START Supplied records

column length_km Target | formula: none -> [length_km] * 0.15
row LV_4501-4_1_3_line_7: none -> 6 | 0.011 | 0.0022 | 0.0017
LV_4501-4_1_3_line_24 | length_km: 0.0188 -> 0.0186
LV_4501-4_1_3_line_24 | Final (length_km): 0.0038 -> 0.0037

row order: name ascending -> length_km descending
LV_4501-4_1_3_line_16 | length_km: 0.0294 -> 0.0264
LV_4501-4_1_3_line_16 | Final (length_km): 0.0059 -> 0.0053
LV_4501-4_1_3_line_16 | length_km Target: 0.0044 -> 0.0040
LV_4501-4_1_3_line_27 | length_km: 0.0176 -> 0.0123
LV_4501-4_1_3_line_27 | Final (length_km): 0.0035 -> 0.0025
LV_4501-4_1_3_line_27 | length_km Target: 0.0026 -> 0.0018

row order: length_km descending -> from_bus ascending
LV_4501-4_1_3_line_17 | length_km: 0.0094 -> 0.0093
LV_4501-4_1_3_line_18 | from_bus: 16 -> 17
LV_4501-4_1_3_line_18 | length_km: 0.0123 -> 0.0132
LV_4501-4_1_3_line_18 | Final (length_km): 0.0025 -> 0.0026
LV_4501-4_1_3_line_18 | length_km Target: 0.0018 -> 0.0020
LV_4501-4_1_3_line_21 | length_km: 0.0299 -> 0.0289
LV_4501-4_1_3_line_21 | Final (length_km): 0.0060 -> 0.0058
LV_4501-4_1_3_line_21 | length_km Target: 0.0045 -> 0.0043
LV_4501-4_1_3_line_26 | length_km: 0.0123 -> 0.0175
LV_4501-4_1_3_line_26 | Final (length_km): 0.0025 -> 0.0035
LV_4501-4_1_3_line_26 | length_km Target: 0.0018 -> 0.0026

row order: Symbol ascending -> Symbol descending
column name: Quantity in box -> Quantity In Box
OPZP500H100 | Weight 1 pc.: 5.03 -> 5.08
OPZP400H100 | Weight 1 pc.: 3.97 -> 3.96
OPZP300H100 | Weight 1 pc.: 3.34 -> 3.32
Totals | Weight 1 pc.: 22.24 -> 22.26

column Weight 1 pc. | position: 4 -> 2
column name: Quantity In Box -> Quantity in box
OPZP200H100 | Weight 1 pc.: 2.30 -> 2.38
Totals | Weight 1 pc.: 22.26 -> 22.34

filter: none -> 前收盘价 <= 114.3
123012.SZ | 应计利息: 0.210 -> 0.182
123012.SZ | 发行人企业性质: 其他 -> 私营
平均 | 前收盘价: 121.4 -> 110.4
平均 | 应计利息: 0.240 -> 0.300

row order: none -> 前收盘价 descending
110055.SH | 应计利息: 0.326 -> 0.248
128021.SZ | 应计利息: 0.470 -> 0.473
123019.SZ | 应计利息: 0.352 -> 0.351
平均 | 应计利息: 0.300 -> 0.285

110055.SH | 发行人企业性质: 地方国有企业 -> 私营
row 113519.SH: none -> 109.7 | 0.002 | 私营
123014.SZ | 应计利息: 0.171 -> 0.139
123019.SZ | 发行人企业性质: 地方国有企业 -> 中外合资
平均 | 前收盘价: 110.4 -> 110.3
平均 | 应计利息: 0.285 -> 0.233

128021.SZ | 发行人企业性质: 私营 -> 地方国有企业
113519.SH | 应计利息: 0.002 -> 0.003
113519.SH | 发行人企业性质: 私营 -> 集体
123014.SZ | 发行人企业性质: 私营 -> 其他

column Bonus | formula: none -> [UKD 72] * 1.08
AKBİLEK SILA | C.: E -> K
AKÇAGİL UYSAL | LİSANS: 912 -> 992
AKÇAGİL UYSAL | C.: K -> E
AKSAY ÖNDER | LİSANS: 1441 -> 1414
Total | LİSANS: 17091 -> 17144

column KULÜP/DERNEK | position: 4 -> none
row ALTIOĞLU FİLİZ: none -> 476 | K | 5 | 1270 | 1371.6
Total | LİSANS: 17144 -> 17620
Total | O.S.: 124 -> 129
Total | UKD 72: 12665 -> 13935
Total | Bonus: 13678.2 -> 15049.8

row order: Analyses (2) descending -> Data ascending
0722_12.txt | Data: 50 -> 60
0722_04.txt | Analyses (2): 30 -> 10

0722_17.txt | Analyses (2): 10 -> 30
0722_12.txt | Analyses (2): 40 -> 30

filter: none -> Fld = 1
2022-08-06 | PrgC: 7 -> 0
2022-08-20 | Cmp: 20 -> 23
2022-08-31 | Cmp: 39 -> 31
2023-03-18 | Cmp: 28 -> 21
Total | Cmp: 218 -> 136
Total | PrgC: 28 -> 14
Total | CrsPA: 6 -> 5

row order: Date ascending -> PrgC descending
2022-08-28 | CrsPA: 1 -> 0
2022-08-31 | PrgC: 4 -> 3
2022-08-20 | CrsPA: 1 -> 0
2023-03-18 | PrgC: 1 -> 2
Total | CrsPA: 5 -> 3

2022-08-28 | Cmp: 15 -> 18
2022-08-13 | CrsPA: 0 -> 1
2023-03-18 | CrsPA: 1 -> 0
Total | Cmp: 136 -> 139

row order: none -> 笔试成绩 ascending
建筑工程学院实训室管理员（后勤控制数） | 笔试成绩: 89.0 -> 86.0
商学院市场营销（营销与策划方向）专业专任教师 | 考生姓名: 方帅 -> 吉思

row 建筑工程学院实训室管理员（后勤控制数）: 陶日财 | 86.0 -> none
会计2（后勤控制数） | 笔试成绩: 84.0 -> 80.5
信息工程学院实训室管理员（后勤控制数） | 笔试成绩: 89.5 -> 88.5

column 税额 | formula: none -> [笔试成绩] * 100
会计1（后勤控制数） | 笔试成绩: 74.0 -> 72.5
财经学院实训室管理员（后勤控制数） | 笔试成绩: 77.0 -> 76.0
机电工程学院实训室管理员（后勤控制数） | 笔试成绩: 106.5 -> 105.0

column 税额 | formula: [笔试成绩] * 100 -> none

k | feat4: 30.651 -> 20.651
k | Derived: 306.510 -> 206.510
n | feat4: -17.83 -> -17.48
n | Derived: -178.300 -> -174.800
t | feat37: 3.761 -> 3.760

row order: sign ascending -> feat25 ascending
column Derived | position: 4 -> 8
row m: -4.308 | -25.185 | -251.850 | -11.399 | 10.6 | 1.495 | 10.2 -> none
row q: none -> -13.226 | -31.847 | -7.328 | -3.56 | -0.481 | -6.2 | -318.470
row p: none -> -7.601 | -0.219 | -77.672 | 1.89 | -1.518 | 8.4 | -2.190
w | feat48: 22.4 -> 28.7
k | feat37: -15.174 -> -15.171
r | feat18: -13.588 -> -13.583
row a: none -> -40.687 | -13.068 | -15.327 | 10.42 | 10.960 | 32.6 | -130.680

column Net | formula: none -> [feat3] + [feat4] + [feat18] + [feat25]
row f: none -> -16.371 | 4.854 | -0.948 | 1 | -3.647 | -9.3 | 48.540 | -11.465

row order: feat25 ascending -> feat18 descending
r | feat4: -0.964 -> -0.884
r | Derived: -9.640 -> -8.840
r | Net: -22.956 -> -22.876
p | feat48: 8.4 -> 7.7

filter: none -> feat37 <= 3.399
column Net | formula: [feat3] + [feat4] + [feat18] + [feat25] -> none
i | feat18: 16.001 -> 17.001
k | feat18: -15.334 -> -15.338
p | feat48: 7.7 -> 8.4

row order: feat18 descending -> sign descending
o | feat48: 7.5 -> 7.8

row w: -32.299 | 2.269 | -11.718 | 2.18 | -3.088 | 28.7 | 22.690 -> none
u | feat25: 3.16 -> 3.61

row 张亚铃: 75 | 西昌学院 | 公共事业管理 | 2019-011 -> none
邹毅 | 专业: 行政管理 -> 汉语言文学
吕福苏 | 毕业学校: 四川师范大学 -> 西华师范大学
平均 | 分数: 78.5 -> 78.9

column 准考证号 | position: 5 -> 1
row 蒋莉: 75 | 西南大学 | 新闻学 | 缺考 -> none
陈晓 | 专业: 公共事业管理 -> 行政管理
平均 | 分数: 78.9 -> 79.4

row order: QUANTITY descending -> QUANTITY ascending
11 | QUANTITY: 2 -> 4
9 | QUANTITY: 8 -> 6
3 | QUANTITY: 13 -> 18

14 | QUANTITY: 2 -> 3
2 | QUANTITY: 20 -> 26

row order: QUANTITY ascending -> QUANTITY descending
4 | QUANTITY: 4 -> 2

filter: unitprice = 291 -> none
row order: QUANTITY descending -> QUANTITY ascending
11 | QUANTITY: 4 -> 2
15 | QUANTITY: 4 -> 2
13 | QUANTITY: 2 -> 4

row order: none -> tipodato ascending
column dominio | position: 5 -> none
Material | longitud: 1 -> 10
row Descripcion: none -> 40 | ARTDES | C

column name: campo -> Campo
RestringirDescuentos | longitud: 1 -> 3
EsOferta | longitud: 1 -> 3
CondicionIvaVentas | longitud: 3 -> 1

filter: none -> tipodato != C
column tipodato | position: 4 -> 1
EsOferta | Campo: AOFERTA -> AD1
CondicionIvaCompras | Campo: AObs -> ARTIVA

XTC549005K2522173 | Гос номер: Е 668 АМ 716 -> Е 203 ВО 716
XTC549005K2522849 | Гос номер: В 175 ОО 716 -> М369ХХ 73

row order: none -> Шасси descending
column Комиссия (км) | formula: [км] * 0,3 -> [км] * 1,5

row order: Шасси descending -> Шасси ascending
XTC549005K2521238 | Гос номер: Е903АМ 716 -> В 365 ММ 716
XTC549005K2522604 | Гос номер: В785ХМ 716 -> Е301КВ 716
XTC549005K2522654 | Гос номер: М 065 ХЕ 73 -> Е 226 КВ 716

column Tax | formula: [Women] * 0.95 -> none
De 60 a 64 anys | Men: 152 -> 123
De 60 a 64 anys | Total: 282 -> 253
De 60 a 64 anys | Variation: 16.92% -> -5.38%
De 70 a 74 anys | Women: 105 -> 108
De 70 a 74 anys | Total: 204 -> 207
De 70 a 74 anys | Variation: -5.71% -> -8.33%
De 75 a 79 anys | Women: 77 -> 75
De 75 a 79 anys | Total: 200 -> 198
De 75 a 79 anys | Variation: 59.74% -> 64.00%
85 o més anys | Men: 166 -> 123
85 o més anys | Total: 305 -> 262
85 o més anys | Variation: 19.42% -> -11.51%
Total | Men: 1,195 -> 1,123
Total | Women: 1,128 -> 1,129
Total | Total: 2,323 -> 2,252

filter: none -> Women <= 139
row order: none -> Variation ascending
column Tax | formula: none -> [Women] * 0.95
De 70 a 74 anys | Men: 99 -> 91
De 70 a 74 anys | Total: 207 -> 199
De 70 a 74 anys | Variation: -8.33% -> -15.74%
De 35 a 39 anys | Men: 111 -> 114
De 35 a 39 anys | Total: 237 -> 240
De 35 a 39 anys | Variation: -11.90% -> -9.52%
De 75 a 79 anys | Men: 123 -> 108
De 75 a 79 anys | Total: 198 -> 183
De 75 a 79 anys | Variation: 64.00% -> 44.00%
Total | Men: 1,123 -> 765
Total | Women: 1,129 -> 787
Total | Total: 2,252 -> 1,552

END Supplied records

Return a word-for-word copy of the lines above from the one holding "Total | UKD 72: 12665 -> 13935" through the one holding "row order: sign ascending -> feat25 ascending", with both of them included and nothing besides.

Written response:
Total | UKD 72: 12665 -> 13935
Total | Bonus: 13678.2 -> 15049.8

row order: Analyses (2) descending -> Data ascending
0722_12.txt | Data: 50 -> 60
0722_04.txt | Analyses (2): 30 -> 10

0722_17.txt | Analyses (2): 10 -> 30
0722_12.txt | Analyses (2): 40 -> 30

filter: none -> Fld = 1
2022-08-06 | PrgC: 7 -> 0
2022-08-20 | Cmp: 20 -> 23
2022-08-31 | Cmp: 39 -> 31
2023-03-18 | Cmp: 28 -> 21
Total | Cmp: 218 -> 136
Total | PrgC: 28 -> 14
Total | CrsPA: 6 -> 5

row order: Date ascending -> PrgC descending
2022-08-28 | CrsPA: 1 -> 0
2022-08-31 | PrgC: 4 -> 3
2022-08-20 | CrsPA: 1 -> 0
2023-03-18 | PrgC: 1 -> 2
Total | CrsPA: 5 -> 3

2022-08-28 | Cmp: 15 -> 18
2022-08-13 | CrsPA: 0 -> 1
2023-03-18 | CrsPA: 1 -> 0
Total | Cmp: 136 -> 139

row order: none -> 笔试成绩 ascending
建筑工程学院实训室管理员（后勤控制数） | 笔试成绩: 89.0 -> 86.0
商学院市场营销（营销与策划方向）专业专任教师 | 考生姓名: 方帅 -> 吉思

row 建筑工程学院实训室管理员（后勤控制数）: 陶日财 | 86.0 -> none
会计2（后勤控制数） | 笔试成绩: 84.0 -> 80.5
信息工程学院实训室管理员（后勤控制数） | 笔试成绩: 89.5 -> 88.5

column 税额 | formula: none -> [笔试成绩] * 100
会计1（后勤控制数） | 笔试成绩: 74.0 -> 72.5
财经学院实训室管理员（后勤控制数） | 笔试成绩: 77.0 -> 76.0
机电工程学院实训室管理员（后勤控制数） | 笔试成绩: 106.5 -> 105.0

column 税额 | formula: [笔试成绩] * 100 -> none

k | feat4: 30.651 -> 20.651
k | Derived: 306.510 -> 206.510
n | feat4: -17.83 -> -17.48
n | Derived: -178.300 -> -174.800
t | feat37: 3.761 -> 3.760

row order: sign ascending -> feat25 ascending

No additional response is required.